Route Around Amazon Kindle’s Ridiculous Limits on Highlights Exporting With Bookcision

While the Amazon Kindle platform has a lot going for it as far as ease of use, it has a number of anti-consumers “features” built into it. One of those are limits that make it difficult/impossible to export highlights you have made of a book.

For example, I can’t even see all of the highlights I’ve made of a book on the Amazon Kindle’s online Notebook area, because after a certain point Amazon starts hiding them from me due to copyright issues: “Some highlights have been hidden or truncated due to export limits.”

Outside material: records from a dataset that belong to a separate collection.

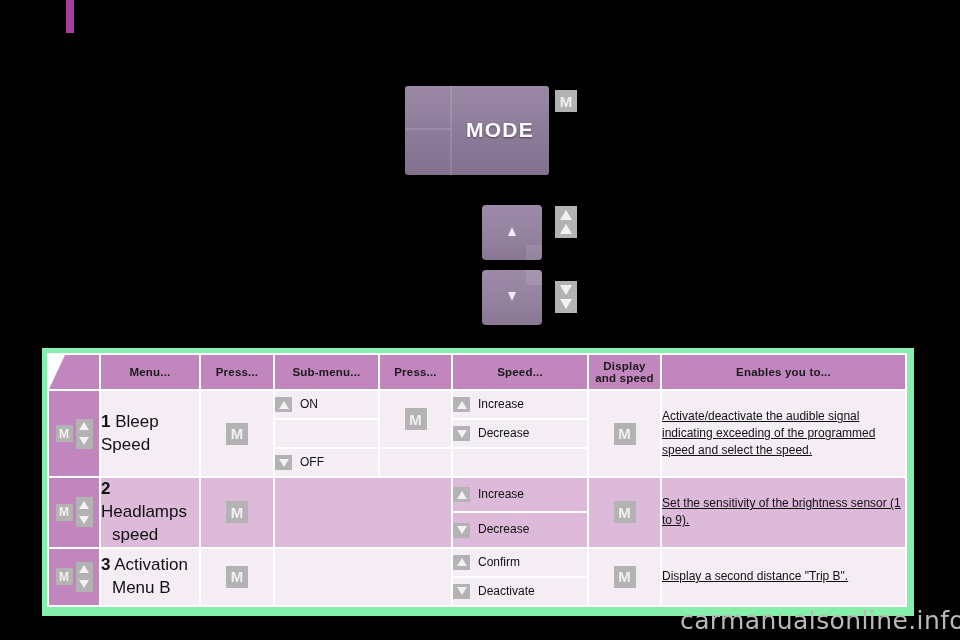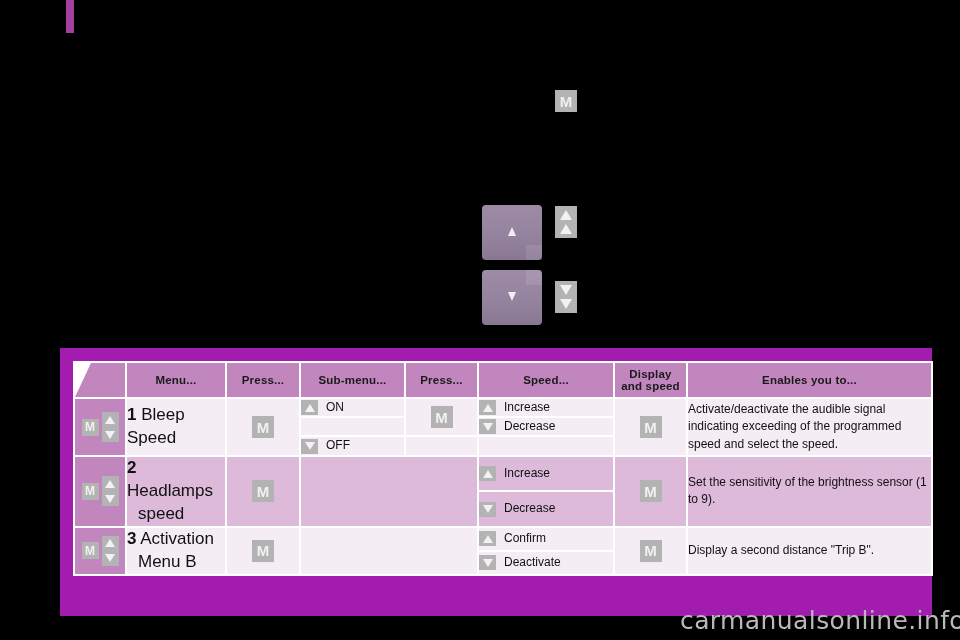"MODE" div.illus-mode { html: none -> <div> <div></div> <div></div> <div>MODE</div> </div> }
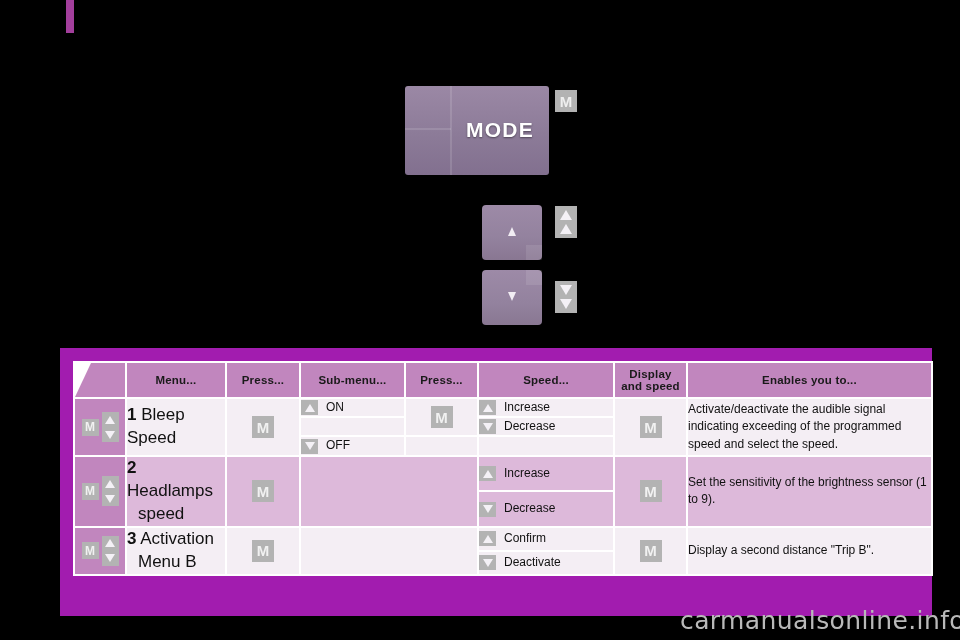"Menu..." .paper { background: #a21caf -> #86efac; left: 60px -> 42px; padding: 13px -> 5px }
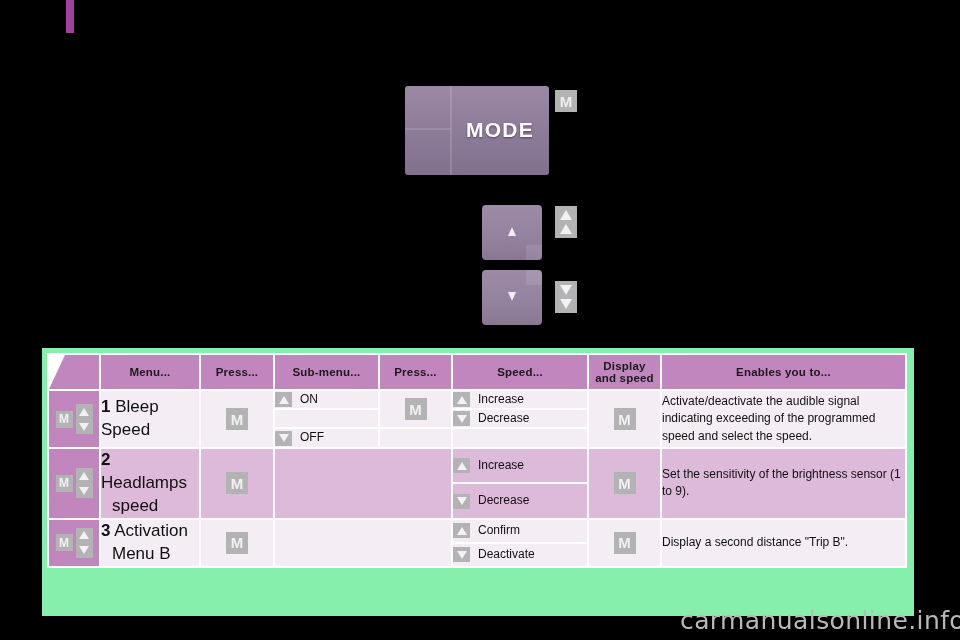"ON" .opt-cell { height: 19px -> 29px }
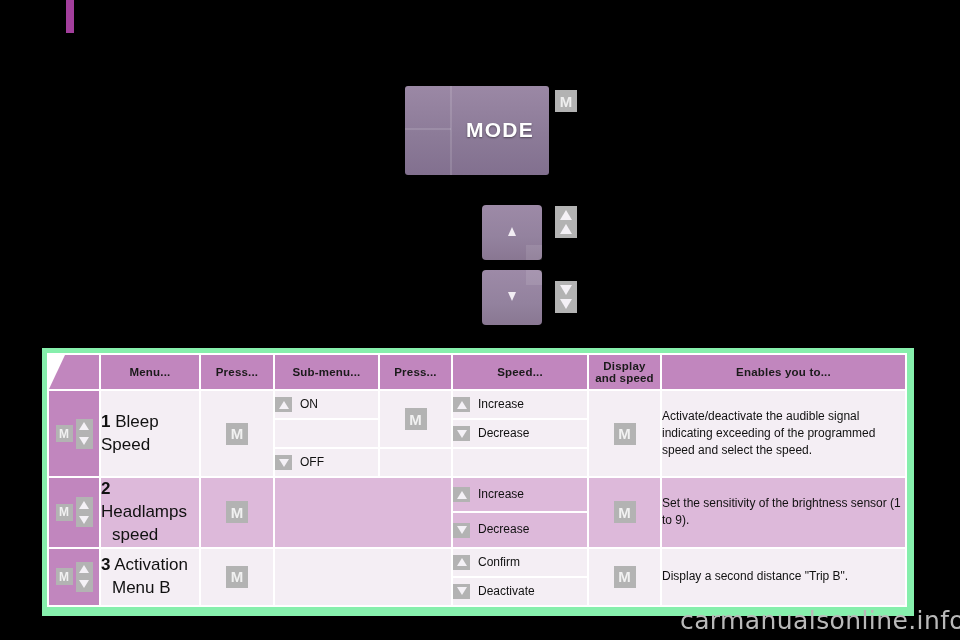"Activate/deactivate the audible signal" .desc-cell { text-decoration: none -> underline }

If I try to export those highlights from a Kindle app, I receive an error message like this:

This export will exceed the 15% limit set by the publisher for this book by 21%. New items will not be exported after the limit is reached.

Stupid, stupid, stupid.

Anyway, Bookcision is a bookmark tool for Chrome that routes around Amazon’s damage to your books. Drag the button to the Chrome bookmark bar, login to the Amazon Kindle Cloud Reader in your browser, click on a book, and then hit the bookmark. A window will pop up that has all of the highlights for that book with the option to copy/paste or download them.

It just works.

9 thoughts on “Route Around Amazon Kindle’s Ridiculous Limits on Highlights Exporting With Bookcision”

  1. Thank you so much for this. Much appreciated. Though the truncation of long highlights means that highlights will have to be probably restricted to around 1-1.5 page in length max

  2. Is it still working? I used this approach a few months ago and was very satisfied. Today, it no longer works. Any reasons?

  3. Bookcision does not work, it does not capture highlights fully. Don’t know if this is a new development (just tried it for the first time recently, no history).

    This is an infringement on my rights as a book owner & reader (I realize my “ownership” rights to Kindle content are not the same as if I own a hard copy book). If I own a hard copy book, I can fully highlight and keep all my highlights, so a year later, I can come back and remember what I thought was important about this book. I read mainly non-fiction and I’m a big highlighter. Frankly, once I’ve read the book, I don’t care if the Kindle book got deleted, but I care very much if my highlights are deleted – I would have to go back and read the book again!

    From searching online, it looks like this is a publishers’ restriction, possibly not an Amazon restriction, but obviously something Amazon did not object to. From your experience, can you confirm this? If not, any ideas how can we confirm the history of this agreement?

    From your perspective, what are the leverage points for changing this policy through our objections as Kindle readers? Who do we contact to move forward on changing this?

    In the meantime, do you know of any other highlight export services that can export full highlights? I assume the gating restriction is Amazon, not the highlighting service, correct?

    I own almost 500 Kindle books. For me, this is a complete deal-breaker for Kindle.

    Thanks for your help.

  4. It says made by the PUBLISHER, not Amazon, nor Kindle. Place the blame where it belongs. Publishers are the root cause of many issues, the main one being the gross prices of electronic books.